Information shown:
= = = = =

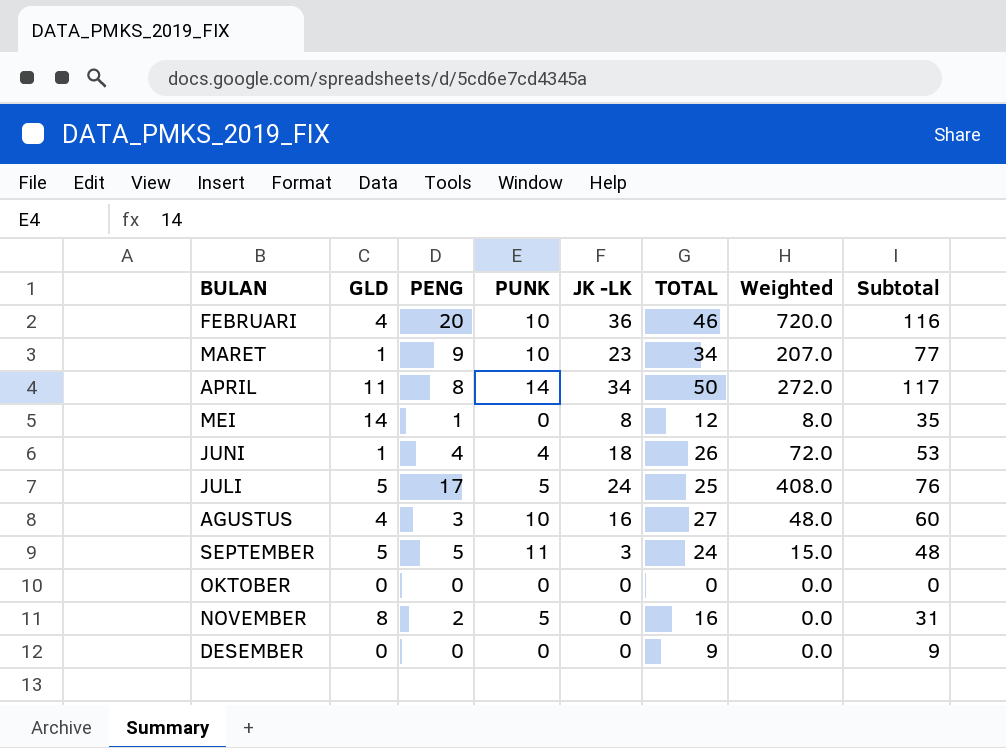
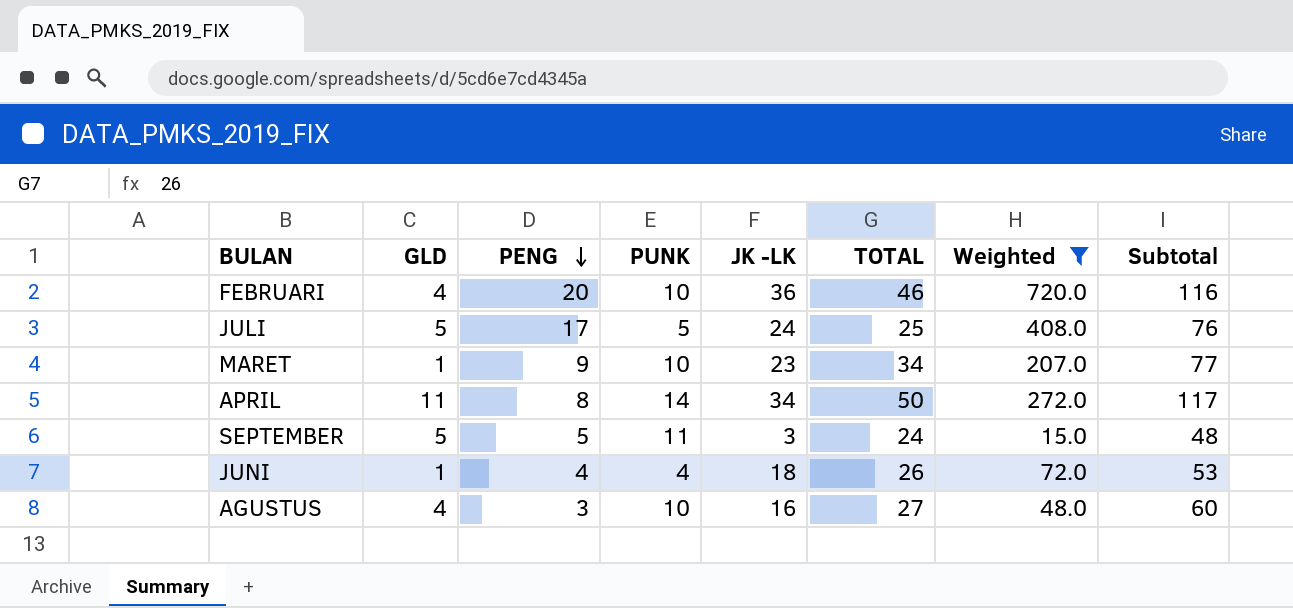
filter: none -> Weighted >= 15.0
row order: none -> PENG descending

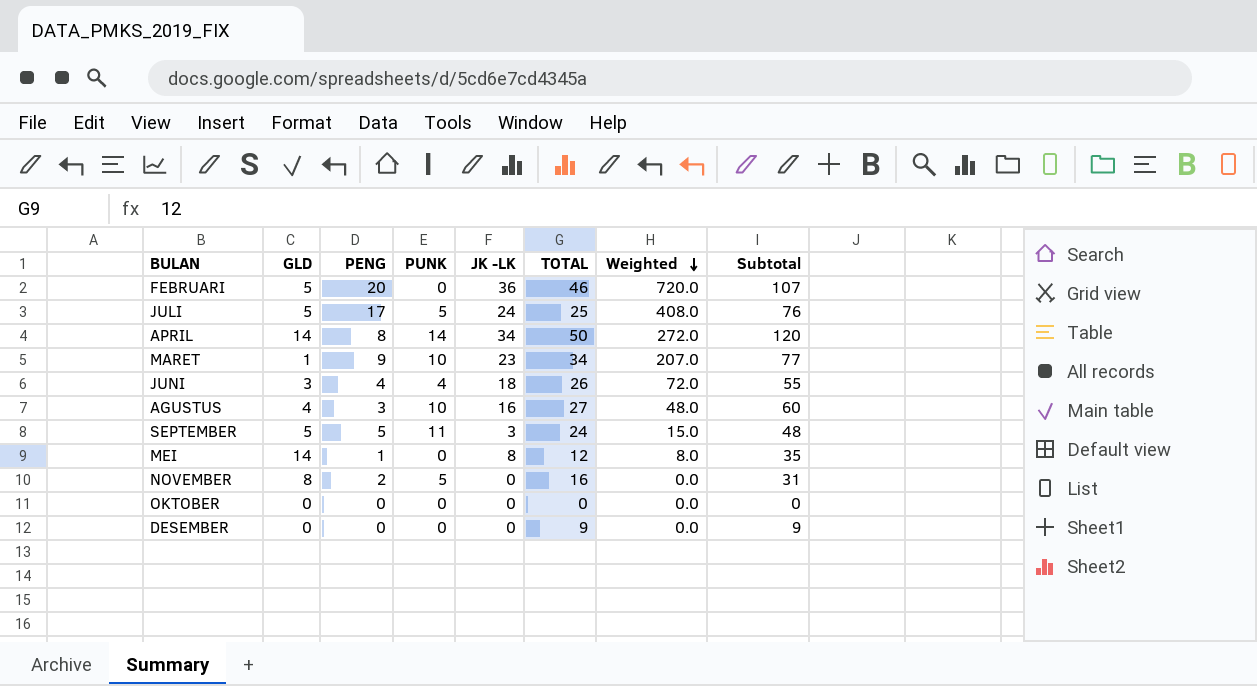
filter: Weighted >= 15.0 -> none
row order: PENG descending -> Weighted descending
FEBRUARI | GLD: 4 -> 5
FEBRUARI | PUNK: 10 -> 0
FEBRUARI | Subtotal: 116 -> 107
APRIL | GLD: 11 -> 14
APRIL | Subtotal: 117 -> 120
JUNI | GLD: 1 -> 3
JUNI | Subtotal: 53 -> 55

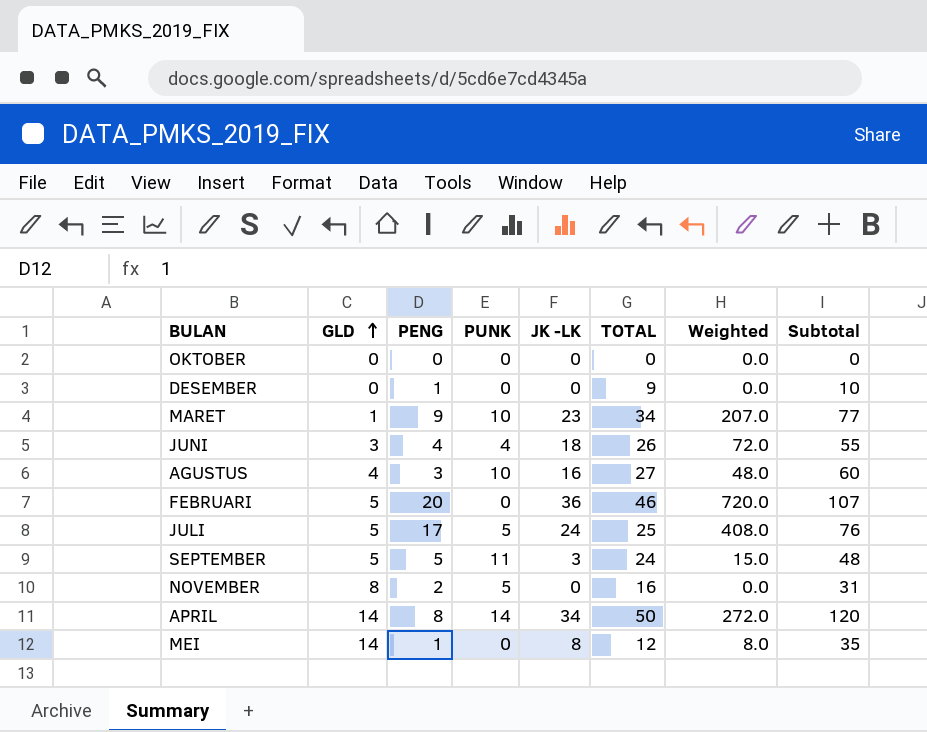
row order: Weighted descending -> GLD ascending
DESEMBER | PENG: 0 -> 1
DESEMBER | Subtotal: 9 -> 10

= = = = =

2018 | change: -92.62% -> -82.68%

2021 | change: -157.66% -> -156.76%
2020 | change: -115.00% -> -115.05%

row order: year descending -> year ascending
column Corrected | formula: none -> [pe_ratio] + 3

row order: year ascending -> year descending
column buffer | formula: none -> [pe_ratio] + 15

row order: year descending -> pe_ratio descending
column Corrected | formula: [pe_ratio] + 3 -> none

= = = = =

Work item: Identify and extract each line of the listing that contains "change".

Task output:
2018 | change: -92.62% -> -82.68%
2021 | change: -157.66% -> -156.76%
2020 | change: -115.00% -> -115.05%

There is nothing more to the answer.